Employee Denied Rehire After Heart Attack Recovers $50K in Settlement of ADA Lawsuit

Refusing to rehire an employee because of a medical condition is about a sure-fire way of drawing unwanted attention from the Equal Employment Opportunity Commission as is there. A Minnesota company that wouldn’t reemploy a laborer after he suffered a heart attack has decided not to fight the EEOC on this issue in court.

The commission announced today that Baldwin Supply Company will pay $50,000 to settle its Americans With Disabilities Act lawsuit filed on behalf of Timothy Collins, who worked at the company’s Hibbing, Minnesota location installing conveyor belts.

According to the EEOC, the company didn’t allow Collins to return to work following his heart attack–except for two days–even though his doctor cleared him to return to work. In addition, the EEOC charged, Collins contacted his managers repeatedly about returning to work but they didn’t respond to him.

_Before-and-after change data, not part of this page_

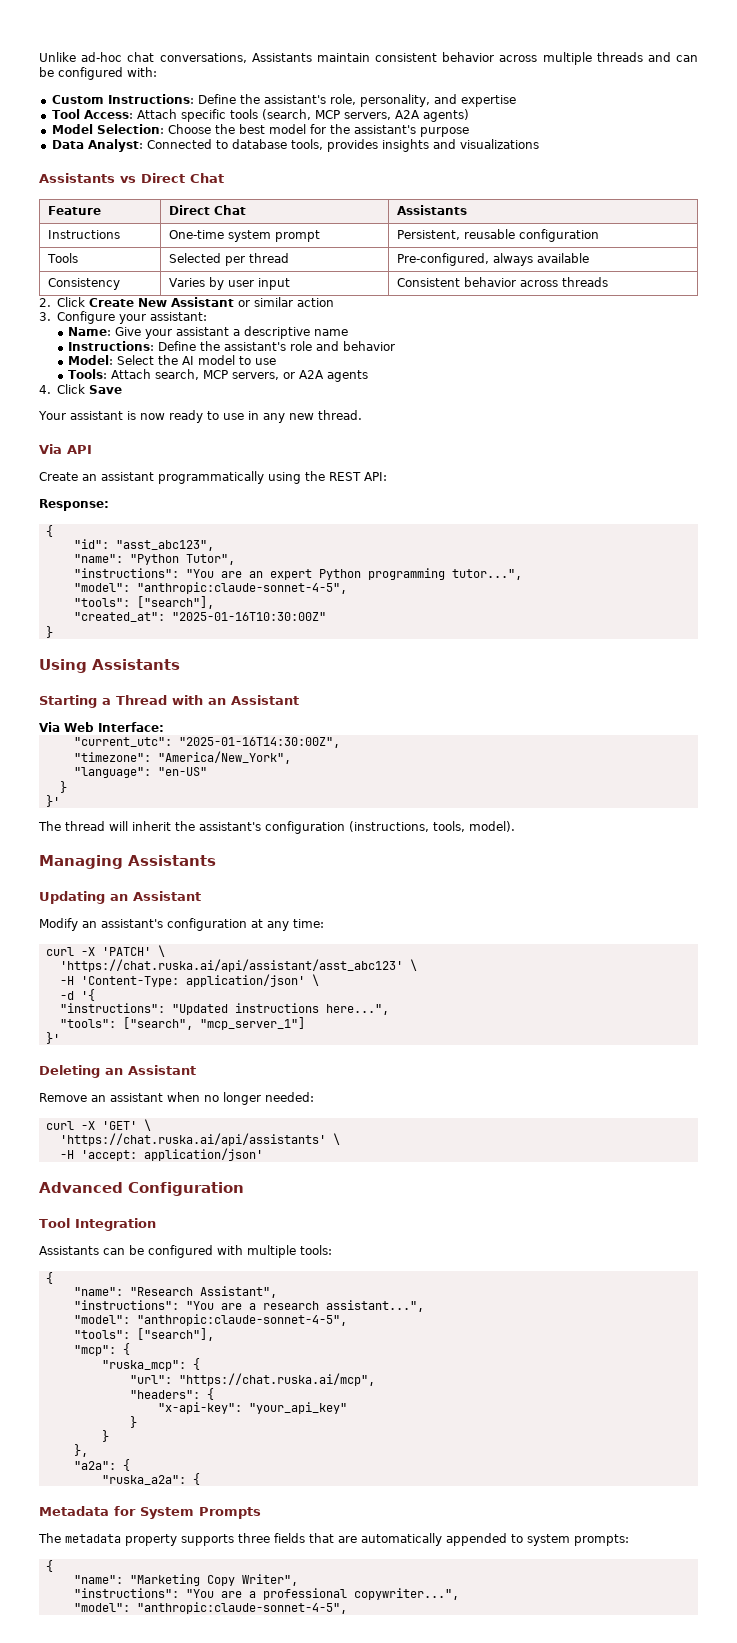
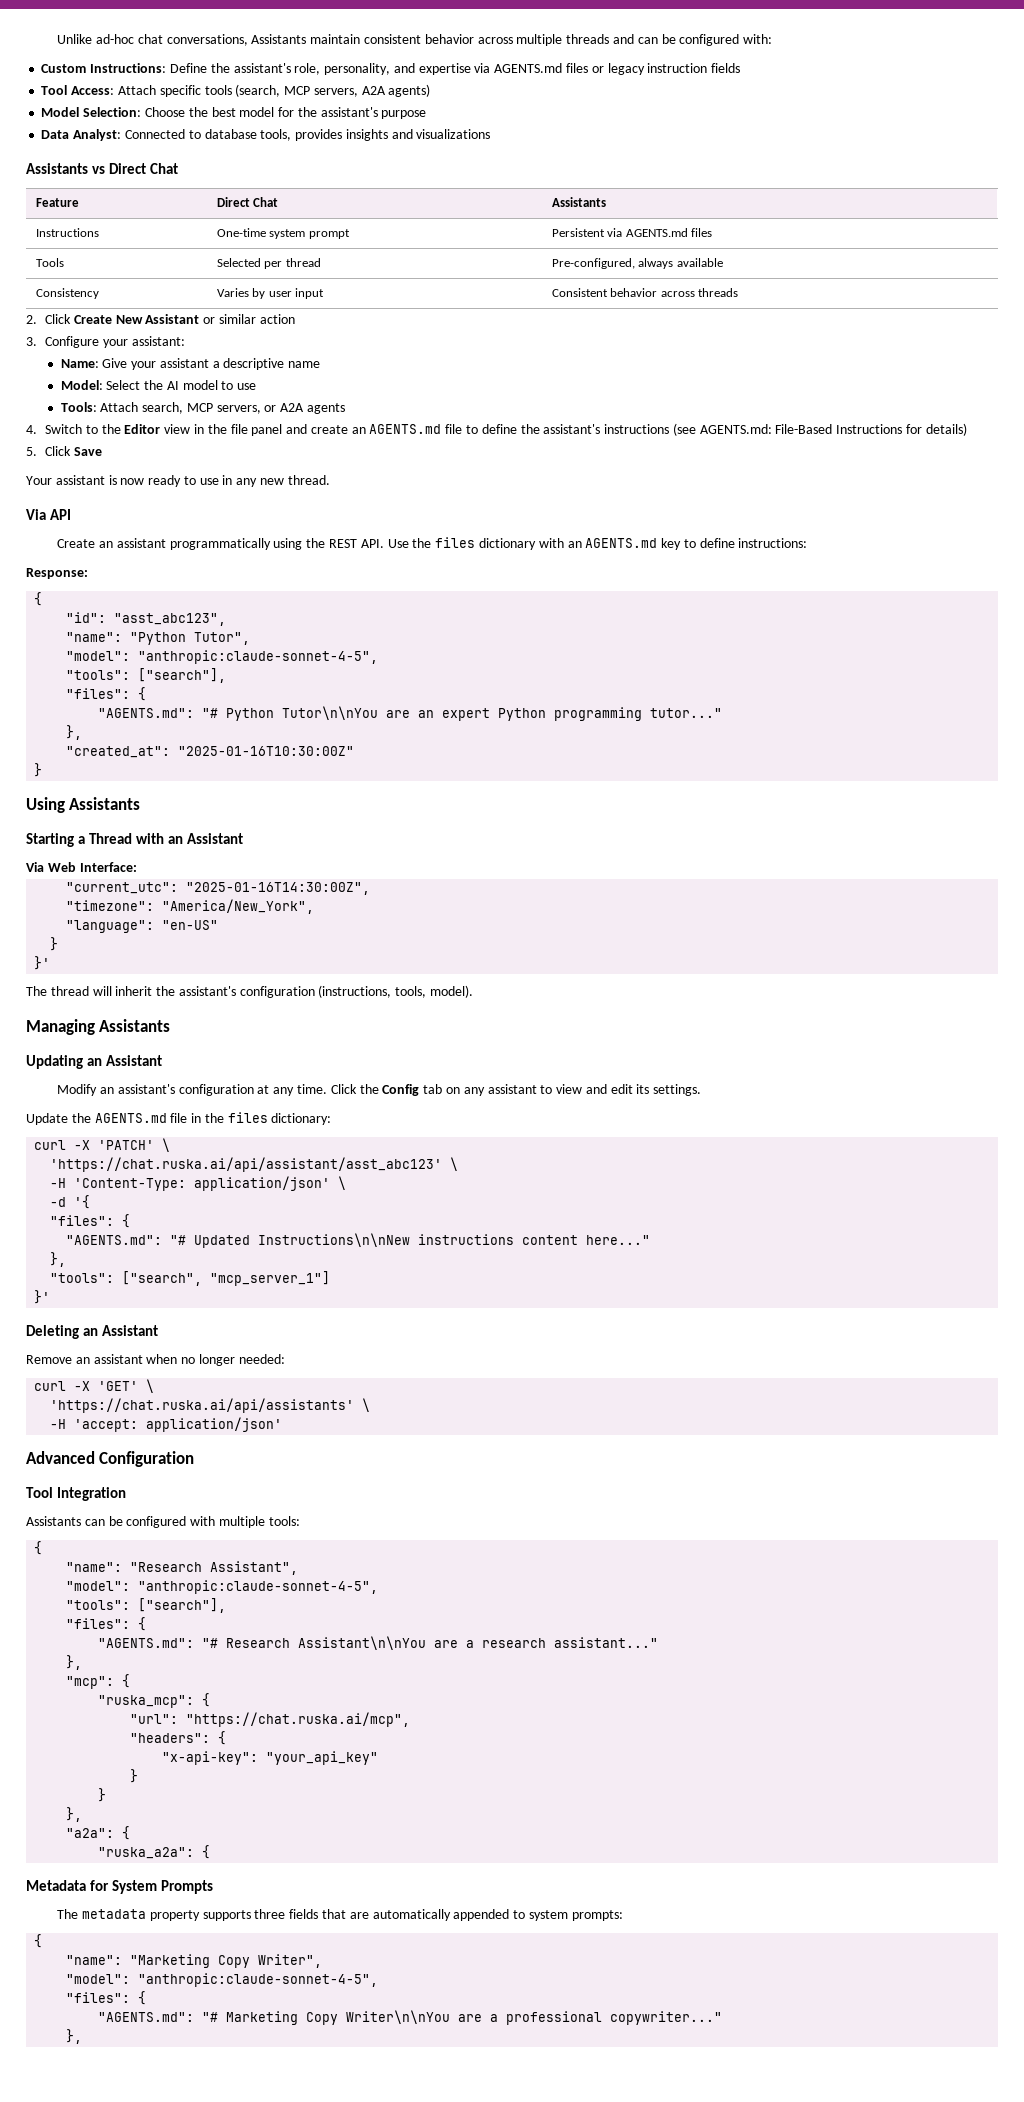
- Custom Instructions: Define the assistant's role, personality, and expertise
+ Custom Instructions: Define the assistant's role, personality, and expertise via AGENTS.md files or legacy instruction fields
- Instructions | One-time system prompt | Persistent, reusable configuration
+ Instructions | One-time system prompt | Persistent via AGENTS.md files
- Instructions: Define the assistant's role and behavior
- 4. Click Save
+ 4. Switch to the Editor view in the file panel and create an AGENTS.md file to define the assistant's instructions (see AGENTS.md: File-Based Instructions for details)
+ 5. Click Save
- Create an assistant programmatically using the REST API:
+ Create an assistant programmatically using the REST API. Use the files dictionary with an AGENTS.md key to define instructions:
  "name": "Python Tutor",
- "instructions": "You are an expert Python programming tutor...",
  "model": "anthropic:claude-sonnet-4-5",
  "tools": ["search"],
+ "files": {
+ "AGENTS.md": "# Python Tutor\n\nYou are an expert Python programming tutor..."
+ },
- Modify an assistant's configuration at any time:
+ Modify an assistant's configuration at any time. Click the Config tab on any assistant to view and edit its settings.
+ Update the AGENTS.md file in the files dictionary:
  -d '{
- "instructions": "Updated instructions here...",
+ "files": {
+ "AGENTS.md": "# Updated Instructions\n\nNew instructions content here..."
+ },
  "name": "Research Assistant",
- "instructions": "You are a research assistant...",
  "model": "anthropic:claude-sonnet-4-5",
  "tools": ["search"],
+ "files": {
+ "AGENTS.md": "# Research Assistant\n\nYou are a research assistant..."
+ },
  "name": "Marketing Copy Writer",
- "instructions": "You are a professional copywriter...",
  "model": "anthropic:claude-sonnet-4-5",
+ "files": {
+ "AGENTS.md": "# Marketing Copy Writer\n\nYou are a professional copywriter..."
+ },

In other words, they denied Collins his job back because they regarded him as disabled.

The lesson here is never assume that a person’s medical condition or illness is a barrier to work. You’ve got to take into consideration what the person’s doctor says, and if the doctor gives the go-ahead to return work, you must explore with the employee a reasonable accommodation that would permit his or her return to work without causing your business an undue hardship.